Les responsables camerounais tentent de minimiser la polémique en affirmant que Paul Biya continuerait d’assurer ses fonctions à distance. Ils soulignent qu’aucune règle constitutionnelle n’impose une limite à la durée des déplacements présidentiels hors du territoire. Selon Yaoundé, aucune vacance du pouvoir ni crise institutionnelle n’est à déplorer, les affaires de l’État étant gérées normalement.
Cette version des faits peine à convaincre l’opposition, qui y voit un manque criant de transparence. Le Mouvement pour la renaissance du Cameroun (MRC), dirigé par Maurice Kamto, exige des clarifications sur l’état de santé et la capacité du président à exercer pleinement ses prérogatives. Ses partisans estiment que ce flou alimente davantage les doutes qu’il ne les dissipe.

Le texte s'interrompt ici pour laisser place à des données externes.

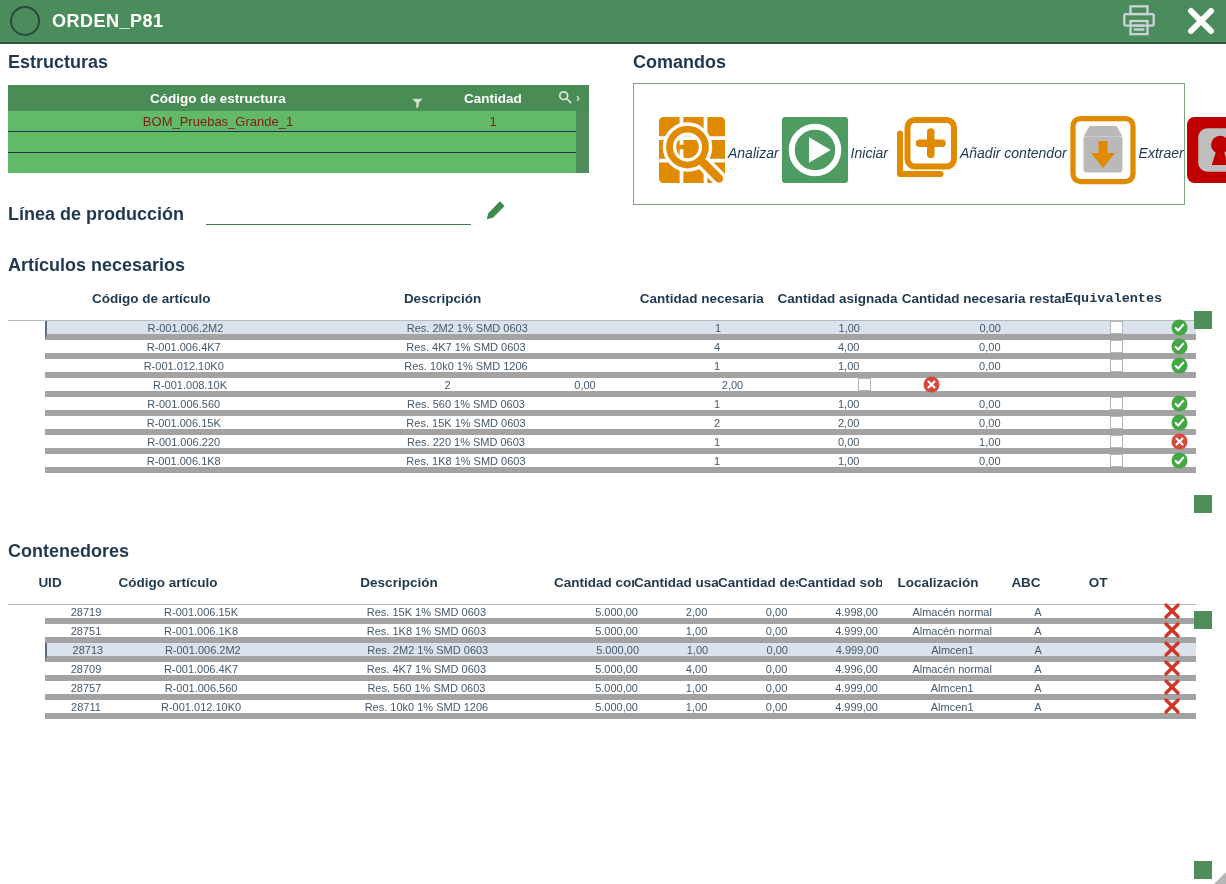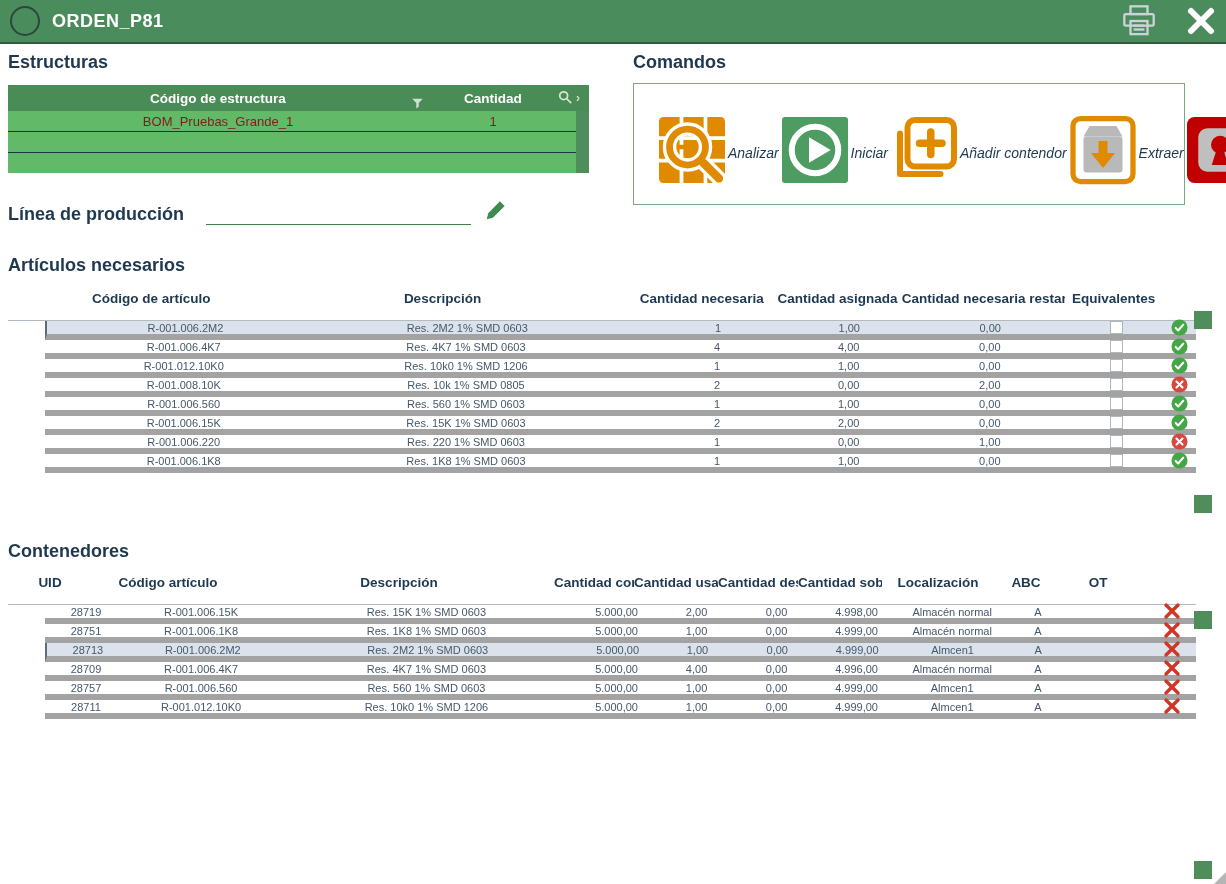"Equivalentes" .c-equiv { font-family: none -> Liberation Mono, monospace }
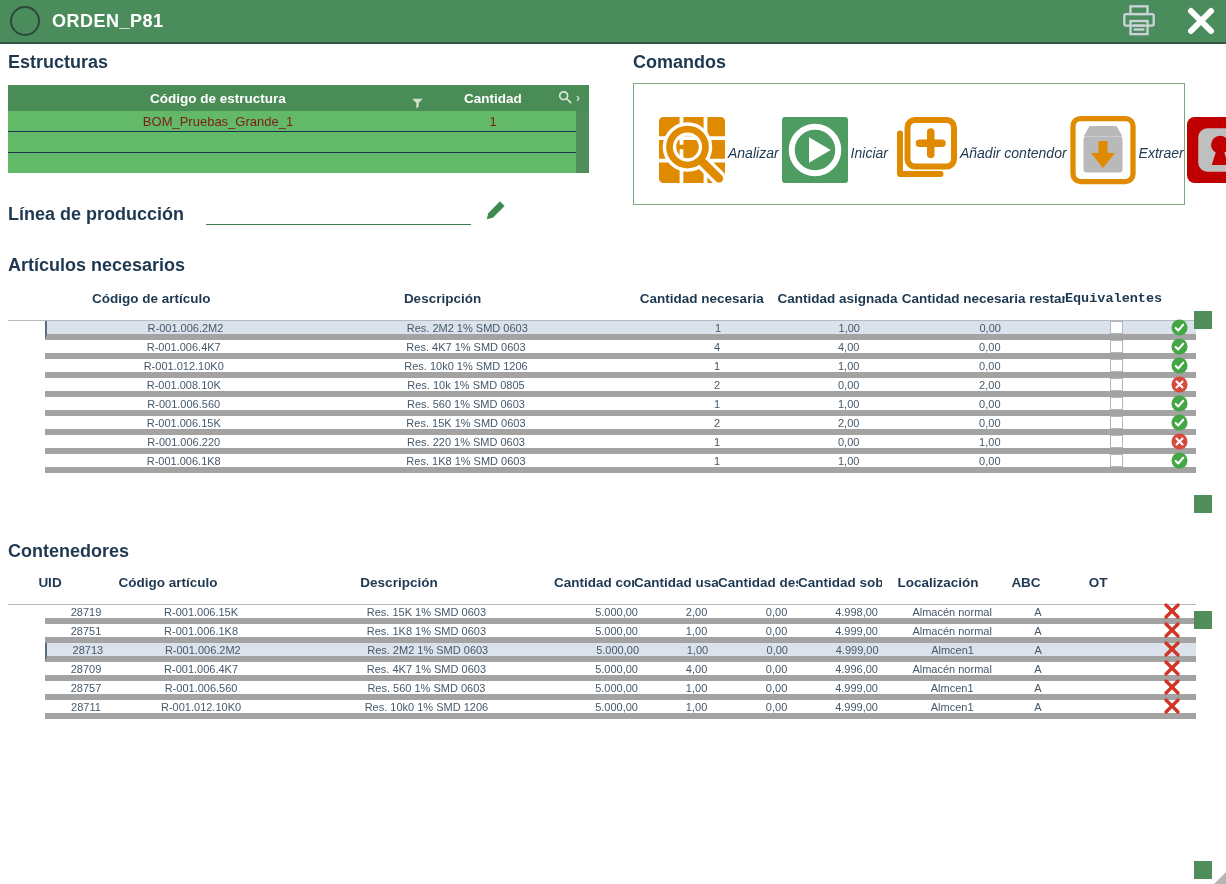"Res. 10k 1% SMD 0805" div.cell { html: <div>Res. 10k 1% SMD 0805</div> -> none }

D’autres acteurs politiques privilégient une analyse plus structurelle. Cabral Libii, président du PCRN, estime que l’enjeu réel ne réside pas dans l’absence du chef de l’État, mais dans les lacunes du système institutionnel camerounais. Il suggère que les prochaines élections législatives et municipales, prévues en 2027, pourraient servir de catalyseur pour une réforme des institutions.
À six mois de l’installation du nouveau mandat de Paul Biya, cette situation met en lumière les faiblesses d’un système politique centré sur une figure unique au pouvoir depuis plus de quatre décennies. Au-delà d’une simple polémique sur un déplacement, c’est la pérennité de la gouvernance camerounaise qui est remise en question.